EXERCISE DESCRIPTION ▸
Only the lines from the line containing "tax: 6.25% = 29.43 -> 6.25% = 34.15" to the end of the entries, both included, belong in your answer, and each must match exactly.

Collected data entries
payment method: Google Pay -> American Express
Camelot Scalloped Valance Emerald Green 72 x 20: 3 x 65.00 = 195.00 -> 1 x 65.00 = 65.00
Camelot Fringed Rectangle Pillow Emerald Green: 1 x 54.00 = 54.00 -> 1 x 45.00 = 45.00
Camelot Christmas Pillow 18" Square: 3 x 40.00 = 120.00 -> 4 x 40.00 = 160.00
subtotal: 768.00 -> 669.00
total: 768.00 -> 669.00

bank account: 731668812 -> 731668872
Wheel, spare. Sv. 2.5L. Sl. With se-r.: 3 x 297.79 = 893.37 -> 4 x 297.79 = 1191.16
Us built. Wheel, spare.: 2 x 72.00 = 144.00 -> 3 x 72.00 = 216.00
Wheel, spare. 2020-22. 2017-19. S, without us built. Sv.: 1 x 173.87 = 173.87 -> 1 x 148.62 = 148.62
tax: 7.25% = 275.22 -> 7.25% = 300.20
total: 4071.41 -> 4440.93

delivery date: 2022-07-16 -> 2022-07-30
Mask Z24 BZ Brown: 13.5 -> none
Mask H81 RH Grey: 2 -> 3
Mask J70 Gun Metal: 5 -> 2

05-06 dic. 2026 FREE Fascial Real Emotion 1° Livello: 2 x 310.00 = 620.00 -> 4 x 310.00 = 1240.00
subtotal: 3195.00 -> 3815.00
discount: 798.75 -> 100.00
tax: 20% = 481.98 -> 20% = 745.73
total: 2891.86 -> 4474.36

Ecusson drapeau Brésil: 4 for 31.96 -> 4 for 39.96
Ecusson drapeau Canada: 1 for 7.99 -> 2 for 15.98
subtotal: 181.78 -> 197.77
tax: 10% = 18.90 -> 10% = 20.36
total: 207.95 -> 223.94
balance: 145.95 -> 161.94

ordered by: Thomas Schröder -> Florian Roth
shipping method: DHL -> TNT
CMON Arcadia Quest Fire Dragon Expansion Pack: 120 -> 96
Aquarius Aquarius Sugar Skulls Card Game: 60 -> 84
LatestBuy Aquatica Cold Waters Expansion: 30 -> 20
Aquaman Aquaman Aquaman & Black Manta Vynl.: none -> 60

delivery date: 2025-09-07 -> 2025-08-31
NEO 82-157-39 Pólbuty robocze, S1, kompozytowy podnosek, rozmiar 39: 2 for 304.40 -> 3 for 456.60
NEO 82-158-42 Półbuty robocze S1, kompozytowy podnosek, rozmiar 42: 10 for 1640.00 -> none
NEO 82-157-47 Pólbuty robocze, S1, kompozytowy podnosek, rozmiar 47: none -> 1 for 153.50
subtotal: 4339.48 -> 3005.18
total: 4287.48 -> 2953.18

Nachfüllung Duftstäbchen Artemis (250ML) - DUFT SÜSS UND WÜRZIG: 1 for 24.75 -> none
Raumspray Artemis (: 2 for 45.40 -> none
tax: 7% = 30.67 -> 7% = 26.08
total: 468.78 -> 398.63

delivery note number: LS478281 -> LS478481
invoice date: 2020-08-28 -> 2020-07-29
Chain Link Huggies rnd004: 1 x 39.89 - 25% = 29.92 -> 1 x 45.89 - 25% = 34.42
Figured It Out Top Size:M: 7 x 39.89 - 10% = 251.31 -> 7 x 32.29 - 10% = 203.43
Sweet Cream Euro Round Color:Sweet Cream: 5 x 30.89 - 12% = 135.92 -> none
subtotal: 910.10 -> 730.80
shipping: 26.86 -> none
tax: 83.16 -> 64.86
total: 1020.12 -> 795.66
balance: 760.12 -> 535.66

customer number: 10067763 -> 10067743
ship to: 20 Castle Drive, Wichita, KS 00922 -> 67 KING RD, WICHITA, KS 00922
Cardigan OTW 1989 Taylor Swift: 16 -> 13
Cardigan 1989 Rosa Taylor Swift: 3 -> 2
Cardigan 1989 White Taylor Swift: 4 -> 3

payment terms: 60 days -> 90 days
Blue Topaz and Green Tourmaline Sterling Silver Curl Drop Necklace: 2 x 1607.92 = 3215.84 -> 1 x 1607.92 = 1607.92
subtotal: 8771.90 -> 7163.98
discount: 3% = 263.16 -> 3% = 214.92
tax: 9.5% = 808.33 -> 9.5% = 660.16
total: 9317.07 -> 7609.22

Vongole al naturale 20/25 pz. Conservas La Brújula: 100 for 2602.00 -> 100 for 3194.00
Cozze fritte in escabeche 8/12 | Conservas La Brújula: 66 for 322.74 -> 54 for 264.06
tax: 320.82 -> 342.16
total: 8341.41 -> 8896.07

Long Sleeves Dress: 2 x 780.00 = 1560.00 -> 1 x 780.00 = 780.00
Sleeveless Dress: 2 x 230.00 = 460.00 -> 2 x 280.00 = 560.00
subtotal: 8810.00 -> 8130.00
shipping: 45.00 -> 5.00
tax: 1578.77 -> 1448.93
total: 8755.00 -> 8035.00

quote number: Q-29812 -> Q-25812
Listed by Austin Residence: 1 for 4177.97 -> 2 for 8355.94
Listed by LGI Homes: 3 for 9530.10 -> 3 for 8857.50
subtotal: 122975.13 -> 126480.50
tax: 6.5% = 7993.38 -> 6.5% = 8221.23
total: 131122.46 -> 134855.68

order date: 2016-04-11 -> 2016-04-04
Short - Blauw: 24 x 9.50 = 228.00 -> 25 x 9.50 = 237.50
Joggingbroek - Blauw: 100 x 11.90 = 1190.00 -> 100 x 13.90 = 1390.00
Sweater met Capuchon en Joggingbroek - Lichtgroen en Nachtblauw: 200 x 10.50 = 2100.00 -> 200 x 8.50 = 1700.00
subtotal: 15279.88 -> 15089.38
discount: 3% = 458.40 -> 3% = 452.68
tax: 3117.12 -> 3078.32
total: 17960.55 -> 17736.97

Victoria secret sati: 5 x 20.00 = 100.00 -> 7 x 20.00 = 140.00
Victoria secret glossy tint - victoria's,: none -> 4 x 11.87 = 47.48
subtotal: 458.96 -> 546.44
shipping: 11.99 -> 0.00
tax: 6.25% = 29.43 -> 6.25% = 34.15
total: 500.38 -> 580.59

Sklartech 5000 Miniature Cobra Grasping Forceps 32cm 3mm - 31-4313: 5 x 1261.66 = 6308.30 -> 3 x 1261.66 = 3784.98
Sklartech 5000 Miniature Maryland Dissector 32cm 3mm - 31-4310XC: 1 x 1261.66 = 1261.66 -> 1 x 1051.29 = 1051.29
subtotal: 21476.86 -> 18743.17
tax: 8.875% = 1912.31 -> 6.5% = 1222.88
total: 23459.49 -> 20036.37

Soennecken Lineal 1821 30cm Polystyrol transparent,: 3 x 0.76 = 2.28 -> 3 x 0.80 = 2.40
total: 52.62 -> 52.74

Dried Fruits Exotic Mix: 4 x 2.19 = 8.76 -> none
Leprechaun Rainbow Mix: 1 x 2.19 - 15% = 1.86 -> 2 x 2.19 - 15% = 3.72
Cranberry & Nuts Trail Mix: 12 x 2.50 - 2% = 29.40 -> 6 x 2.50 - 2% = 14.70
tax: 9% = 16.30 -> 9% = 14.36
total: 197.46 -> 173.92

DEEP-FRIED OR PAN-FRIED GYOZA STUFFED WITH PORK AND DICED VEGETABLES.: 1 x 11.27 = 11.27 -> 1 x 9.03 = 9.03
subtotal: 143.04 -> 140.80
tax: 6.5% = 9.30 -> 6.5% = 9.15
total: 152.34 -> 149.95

SOLUTION TO THIS TASK ▸
tax: 6.25% = 29.43 -> 6.25% = 34.15
total: 500.38 -> 580.59

Sklartech 5000 Miniature Cobra Grasping Forceps 32cm 3mm - 31-4313: 5 x 1261.66 = 6308.30 -> 3 x 1261.66 = 3784.98
Sklartech 5000 Miniature Maryland Dissector 32cm 3mm - 31-4310XC: 1 x 1261.66 = 1261.66 -> 1 x 1051.29 = 1051.29
subtotal: 21476.86 -> 18743.17
tax: 8.875% = 1912.31 -> 6.5% = 1222.88
total: 23459.49 -> 20036.37

Soennecken Lineal 1821 30cm Polystyrol transparent,: 3 x 0.76 = 2.28 -> 3 x 0.80 = 2.40
total: 52.62 -> 52.74

Dried Fruits Exotic Mix: 4 x 2.19 = 8.76 -> none
Leprechaun Rainbow Mix: 1 x 2.19 - 15% = 1.86 -> 2 x 2.19 - 15% = 3.72
Cranberry & Nuts Trail Mix: 12 x 2.50 - 2% = 29.40 -> 6 x 2.50 - 2% = 14.70
tax: 9% = 16.30 -> 9% = 14.36
total: 197.46 -> 173.92

DEEP-FRIED OR PAN-FRIED GYOZA STUFFED WITH PORK AND DICED VEGETABLES.: 1 x 11.27 = 11.27 -> 1 x 9.03 = 9.03
subtotal: 143.04 -> 140.80
tax: 6.5% = 9.30 -> 6.5% = 9.15
total: 152.34 -> 149.95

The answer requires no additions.